▸ **Assignment**: Pictures aside, return all of the records exactly as they stand.

▸ **Data to examine**:
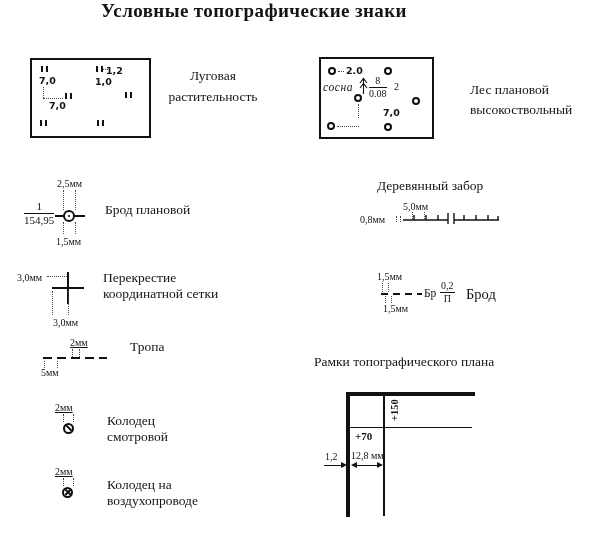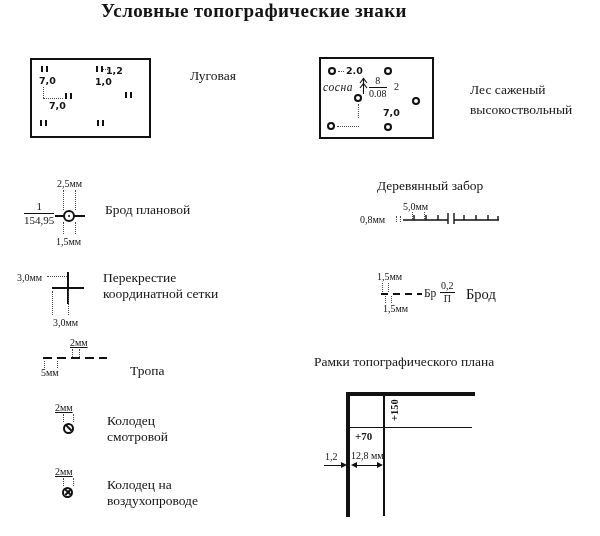"растительность" span.ln { html: none -> <span>растительность</span> }
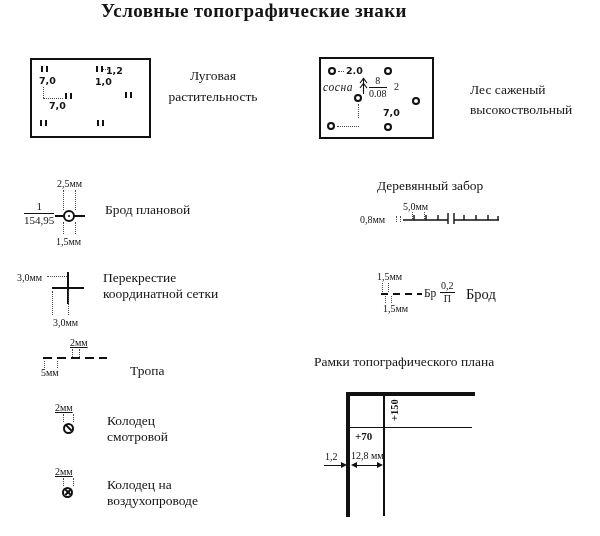"Лес саженый" span.ln { text: саженый -> плановой }
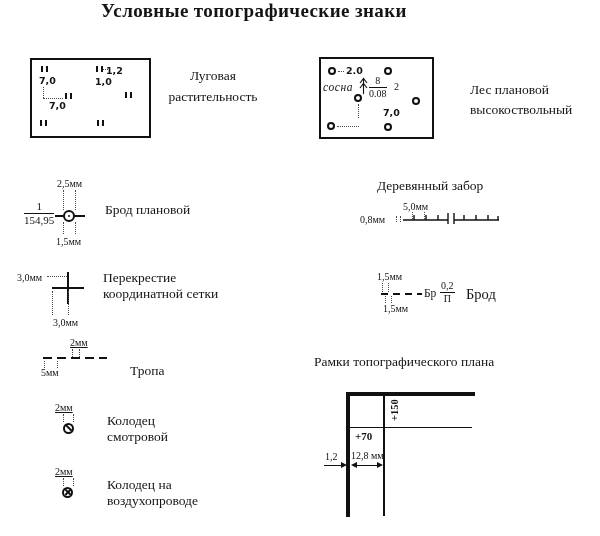"Тропа" span.abs { top: 363px -> 339px }
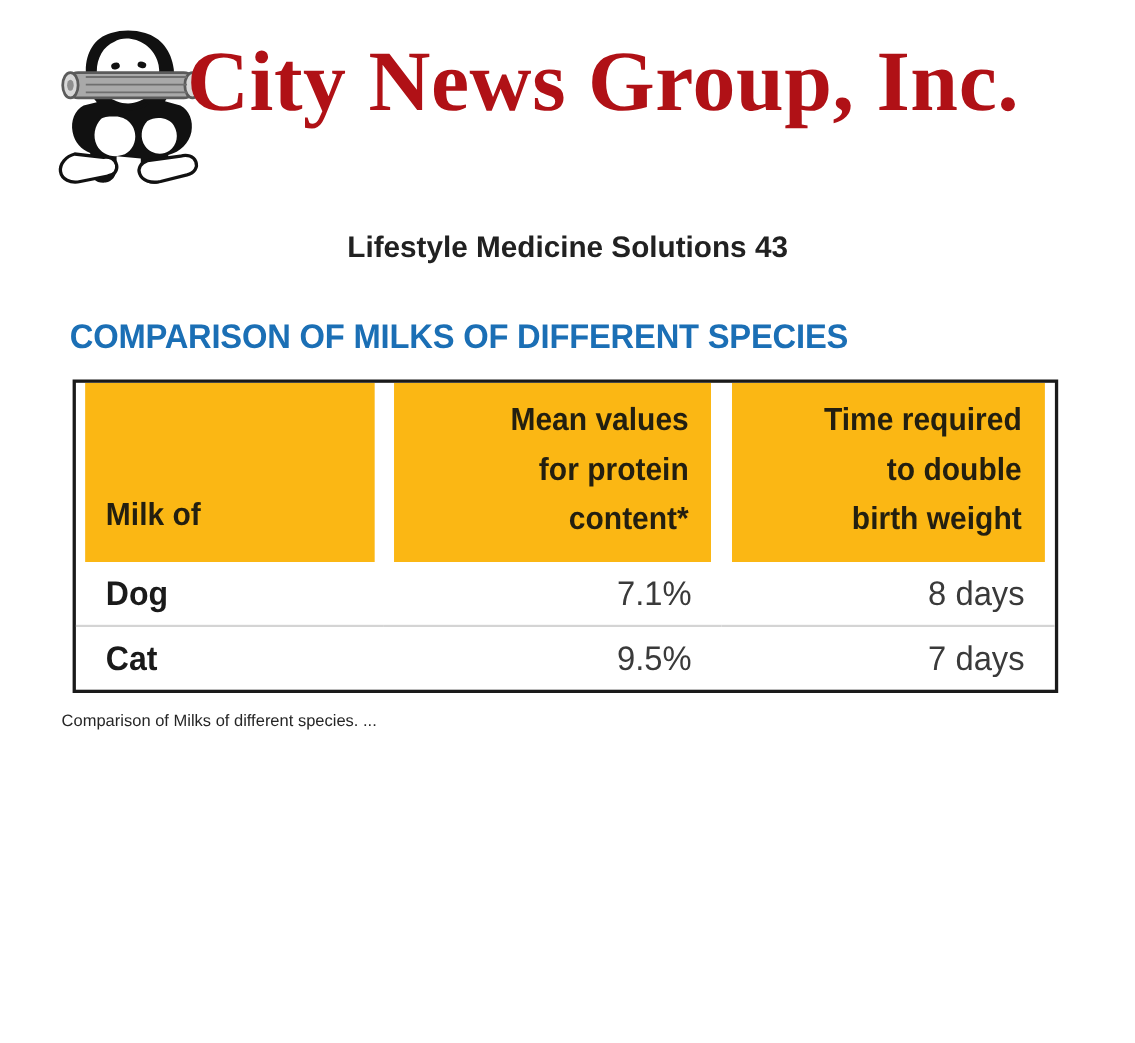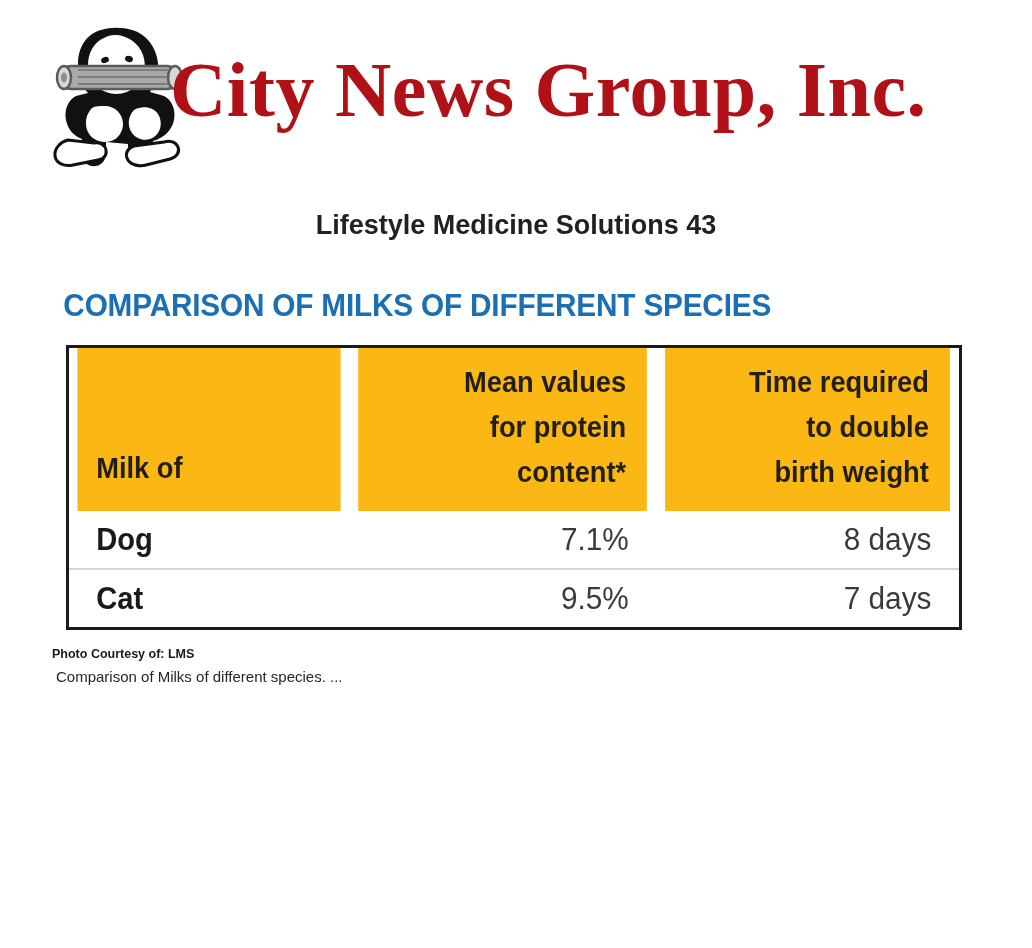"City News Group, Inc." .logo-wordmark { top: 48px -> 32px }
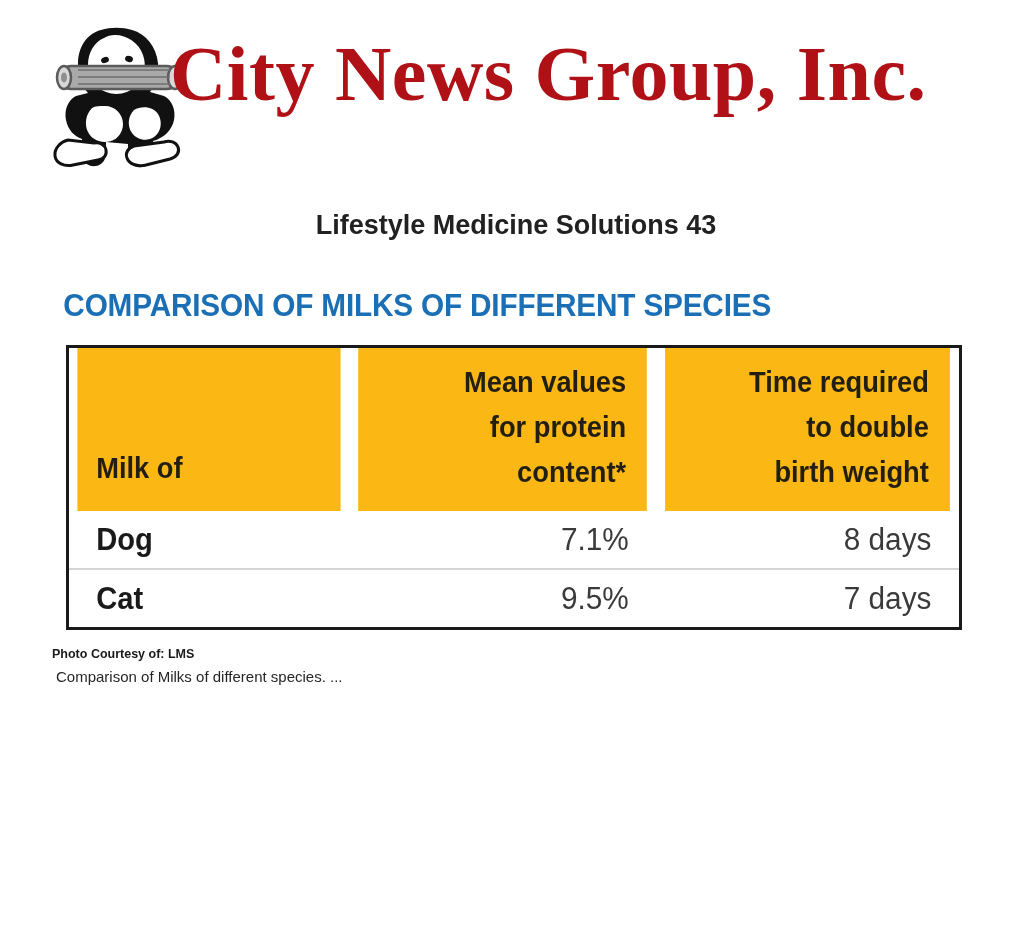"Photo Courtesy of: LMS" p.credit { html: <p>Photo Courtesy of: LMS</p> -> none }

▸ **Worked solution**:
"растительность" span.ln { html: none -> <span>растительность</span> }
"Лес саженый" span.ln { text: саженый -> плановой }
"Тропа" span.abs { top: 363px -> 339px }
"City News Group, Inc." .logo-wordmark { top: 48px -> 32px }
"Photo Courtesy of: LMS" p.credit { html: <p>Photo Courtesy of: LMS</p> -> none }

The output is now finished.